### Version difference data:

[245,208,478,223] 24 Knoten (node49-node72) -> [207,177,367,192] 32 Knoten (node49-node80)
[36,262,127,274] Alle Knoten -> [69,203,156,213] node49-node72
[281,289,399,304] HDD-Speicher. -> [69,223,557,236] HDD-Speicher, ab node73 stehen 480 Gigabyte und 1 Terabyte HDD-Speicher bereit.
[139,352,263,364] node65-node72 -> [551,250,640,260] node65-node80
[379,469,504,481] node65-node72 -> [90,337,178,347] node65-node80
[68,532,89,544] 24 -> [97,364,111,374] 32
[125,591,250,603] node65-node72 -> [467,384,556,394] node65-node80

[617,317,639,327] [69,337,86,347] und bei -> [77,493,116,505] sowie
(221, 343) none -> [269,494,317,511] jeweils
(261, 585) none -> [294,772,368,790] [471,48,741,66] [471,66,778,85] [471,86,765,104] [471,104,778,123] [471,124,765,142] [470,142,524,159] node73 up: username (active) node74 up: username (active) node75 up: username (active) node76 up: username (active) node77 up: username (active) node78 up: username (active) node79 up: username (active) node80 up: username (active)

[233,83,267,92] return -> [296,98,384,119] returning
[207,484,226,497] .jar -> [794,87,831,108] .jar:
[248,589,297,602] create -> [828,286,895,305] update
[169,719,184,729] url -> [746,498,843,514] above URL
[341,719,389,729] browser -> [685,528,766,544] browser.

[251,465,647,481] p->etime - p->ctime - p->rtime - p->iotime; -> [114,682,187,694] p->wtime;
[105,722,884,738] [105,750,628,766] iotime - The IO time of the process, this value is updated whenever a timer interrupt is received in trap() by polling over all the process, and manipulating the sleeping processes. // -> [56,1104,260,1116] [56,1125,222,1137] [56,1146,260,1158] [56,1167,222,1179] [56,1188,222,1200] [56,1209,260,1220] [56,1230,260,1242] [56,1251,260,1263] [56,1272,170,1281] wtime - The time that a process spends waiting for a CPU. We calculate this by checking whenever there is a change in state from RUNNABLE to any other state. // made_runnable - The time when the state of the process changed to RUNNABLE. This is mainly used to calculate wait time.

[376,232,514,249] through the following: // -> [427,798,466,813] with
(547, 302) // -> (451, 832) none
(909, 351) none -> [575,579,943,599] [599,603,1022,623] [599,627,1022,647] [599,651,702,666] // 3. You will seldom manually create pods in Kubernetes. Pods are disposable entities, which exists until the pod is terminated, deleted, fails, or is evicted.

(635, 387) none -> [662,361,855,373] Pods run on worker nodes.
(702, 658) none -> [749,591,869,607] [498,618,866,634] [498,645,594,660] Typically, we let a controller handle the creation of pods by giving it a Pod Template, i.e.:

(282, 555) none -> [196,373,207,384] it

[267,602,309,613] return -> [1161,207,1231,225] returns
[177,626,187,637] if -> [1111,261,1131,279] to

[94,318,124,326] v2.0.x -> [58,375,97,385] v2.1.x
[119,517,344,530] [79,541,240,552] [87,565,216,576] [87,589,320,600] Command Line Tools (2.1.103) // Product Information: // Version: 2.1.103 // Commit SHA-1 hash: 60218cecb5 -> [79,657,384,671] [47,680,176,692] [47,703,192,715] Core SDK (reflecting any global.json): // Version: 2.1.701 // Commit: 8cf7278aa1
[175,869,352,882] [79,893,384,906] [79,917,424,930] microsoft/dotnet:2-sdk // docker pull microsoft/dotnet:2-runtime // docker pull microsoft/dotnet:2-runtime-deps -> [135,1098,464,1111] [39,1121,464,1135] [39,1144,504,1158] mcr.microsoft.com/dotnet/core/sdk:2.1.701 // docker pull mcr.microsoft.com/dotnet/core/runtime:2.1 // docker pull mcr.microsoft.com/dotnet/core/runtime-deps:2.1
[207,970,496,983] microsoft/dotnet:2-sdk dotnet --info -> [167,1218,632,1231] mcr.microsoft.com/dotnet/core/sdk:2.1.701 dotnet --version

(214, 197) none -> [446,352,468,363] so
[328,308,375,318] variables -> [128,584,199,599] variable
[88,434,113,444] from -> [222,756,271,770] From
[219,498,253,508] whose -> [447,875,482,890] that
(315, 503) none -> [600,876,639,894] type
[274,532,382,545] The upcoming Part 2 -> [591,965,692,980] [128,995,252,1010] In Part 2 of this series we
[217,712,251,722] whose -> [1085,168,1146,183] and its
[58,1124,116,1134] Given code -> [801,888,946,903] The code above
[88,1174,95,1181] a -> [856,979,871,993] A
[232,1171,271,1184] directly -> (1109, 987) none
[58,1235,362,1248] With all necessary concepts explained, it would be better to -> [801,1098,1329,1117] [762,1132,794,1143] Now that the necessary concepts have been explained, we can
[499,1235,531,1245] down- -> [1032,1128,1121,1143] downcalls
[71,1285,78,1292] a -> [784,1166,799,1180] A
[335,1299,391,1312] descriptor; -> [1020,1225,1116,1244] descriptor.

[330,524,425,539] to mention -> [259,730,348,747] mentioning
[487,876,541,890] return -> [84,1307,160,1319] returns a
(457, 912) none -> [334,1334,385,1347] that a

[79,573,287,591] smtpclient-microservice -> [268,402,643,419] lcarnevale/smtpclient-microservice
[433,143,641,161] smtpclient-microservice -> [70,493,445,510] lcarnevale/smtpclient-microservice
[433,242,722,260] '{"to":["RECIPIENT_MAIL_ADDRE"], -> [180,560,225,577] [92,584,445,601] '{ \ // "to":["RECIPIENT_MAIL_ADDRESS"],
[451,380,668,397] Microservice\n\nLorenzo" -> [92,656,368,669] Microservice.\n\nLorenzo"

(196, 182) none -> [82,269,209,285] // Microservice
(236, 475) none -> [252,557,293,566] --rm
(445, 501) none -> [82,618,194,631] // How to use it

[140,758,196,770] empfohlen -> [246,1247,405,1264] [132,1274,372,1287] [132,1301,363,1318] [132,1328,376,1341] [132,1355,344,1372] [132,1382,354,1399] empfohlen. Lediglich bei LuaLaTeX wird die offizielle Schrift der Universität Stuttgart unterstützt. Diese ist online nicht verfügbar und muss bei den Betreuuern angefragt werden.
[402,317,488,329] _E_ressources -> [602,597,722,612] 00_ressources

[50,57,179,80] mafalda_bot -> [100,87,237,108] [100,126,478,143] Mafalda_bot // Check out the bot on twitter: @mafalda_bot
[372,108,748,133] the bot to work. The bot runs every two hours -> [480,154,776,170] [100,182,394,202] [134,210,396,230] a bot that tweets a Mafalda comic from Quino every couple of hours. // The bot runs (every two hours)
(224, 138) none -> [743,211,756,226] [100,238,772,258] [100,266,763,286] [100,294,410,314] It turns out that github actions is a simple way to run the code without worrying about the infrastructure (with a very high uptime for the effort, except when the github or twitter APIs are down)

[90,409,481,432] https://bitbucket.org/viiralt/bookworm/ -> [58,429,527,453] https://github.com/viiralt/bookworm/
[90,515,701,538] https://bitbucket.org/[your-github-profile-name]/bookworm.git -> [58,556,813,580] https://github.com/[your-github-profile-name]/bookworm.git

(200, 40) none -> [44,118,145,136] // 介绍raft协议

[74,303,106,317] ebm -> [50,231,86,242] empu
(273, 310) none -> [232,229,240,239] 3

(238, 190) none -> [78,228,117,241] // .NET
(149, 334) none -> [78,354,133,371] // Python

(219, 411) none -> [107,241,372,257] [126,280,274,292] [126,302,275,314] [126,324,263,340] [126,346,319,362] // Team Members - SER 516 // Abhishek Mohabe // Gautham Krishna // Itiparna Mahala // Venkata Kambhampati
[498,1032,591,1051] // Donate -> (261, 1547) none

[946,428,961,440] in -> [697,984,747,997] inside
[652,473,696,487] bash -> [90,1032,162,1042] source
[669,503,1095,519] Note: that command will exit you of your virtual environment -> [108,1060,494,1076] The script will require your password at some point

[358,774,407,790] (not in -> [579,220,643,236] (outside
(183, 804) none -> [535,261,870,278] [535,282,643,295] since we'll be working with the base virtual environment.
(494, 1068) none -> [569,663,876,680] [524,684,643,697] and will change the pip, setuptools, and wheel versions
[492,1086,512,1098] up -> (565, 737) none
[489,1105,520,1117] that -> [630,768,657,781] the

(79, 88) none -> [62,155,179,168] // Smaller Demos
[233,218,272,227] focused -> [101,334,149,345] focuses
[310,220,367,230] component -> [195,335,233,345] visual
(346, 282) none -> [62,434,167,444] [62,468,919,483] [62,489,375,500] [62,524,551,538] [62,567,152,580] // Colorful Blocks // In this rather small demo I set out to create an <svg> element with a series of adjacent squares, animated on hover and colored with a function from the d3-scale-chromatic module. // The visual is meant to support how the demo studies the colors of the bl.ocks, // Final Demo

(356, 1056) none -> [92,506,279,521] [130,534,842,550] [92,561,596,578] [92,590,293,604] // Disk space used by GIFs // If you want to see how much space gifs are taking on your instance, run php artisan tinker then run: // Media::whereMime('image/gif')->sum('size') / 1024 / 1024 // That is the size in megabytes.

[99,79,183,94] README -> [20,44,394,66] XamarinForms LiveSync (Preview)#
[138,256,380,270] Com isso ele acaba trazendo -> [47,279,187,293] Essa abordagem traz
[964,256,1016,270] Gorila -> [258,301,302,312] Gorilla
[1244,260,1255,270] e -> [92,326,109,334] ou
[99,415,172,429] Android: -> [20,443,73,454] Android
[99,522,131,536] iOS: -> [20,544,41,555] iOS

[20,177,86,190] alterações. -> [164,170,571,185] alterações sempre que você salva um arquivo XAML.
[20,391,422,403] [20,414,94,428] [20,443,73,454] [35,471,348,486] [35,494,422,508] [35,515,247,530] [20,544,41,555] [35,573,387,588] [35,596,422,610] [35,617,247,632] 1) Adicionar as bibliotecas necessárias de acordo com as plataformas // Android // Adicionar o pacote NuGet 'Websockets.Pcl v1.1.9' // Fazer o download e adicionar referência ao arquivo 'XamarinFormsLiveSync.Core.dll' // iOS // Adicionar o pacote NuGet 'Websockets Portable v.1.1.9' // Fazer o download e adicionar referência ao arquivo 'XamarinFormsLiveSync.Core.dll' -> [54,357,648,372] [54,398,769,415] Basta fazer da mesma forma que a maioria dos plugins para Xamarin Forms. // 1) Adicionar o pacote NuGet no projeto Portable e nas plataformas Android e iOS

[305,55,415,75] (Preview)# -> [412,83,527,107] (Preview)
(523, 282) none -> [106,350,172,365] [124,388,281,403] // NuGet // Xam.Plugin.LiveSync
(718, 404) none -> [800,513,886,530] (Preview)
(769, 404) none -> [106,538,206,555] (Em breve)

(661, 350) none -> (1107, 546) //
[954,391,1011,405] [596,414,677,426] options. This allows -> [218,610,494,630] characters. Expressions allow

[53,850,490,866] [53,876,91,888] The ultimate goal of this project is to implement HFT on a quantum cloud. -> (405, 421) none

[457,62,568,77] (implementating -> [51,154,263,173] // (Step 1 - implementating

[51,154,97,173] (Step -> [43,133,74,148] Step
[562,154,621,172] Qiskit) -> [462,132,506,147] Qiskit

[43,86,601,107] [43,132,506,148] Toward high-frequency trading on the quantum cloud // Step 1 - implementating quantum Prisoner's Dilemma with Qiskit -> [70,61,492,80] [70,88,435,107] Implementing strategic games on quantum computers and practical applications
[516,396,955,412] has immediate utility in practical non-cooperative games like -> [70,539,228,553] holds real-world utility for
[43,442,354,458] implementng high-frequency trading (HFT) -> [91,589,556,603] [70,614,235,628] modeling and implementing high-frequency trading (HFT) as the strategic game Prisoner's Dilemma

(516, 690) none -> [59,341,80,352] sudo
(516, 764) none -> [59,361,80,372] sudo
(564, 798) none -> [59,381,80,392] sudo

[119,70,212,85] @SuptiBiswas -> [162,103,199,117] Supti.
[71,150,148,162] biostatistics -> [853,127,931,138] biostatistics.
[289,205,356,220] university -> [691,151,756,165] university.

### Instructions to follow:
Work through the entries, filtering for the string "sudo", and copy each line that holds it.

### Solution to the problem:
(516, 690) none -> [59,341,80,352] sudo
(516, 764) none -> [59,361,80,372] sudo
(564, 798) none -> [59,381,80,392] sudo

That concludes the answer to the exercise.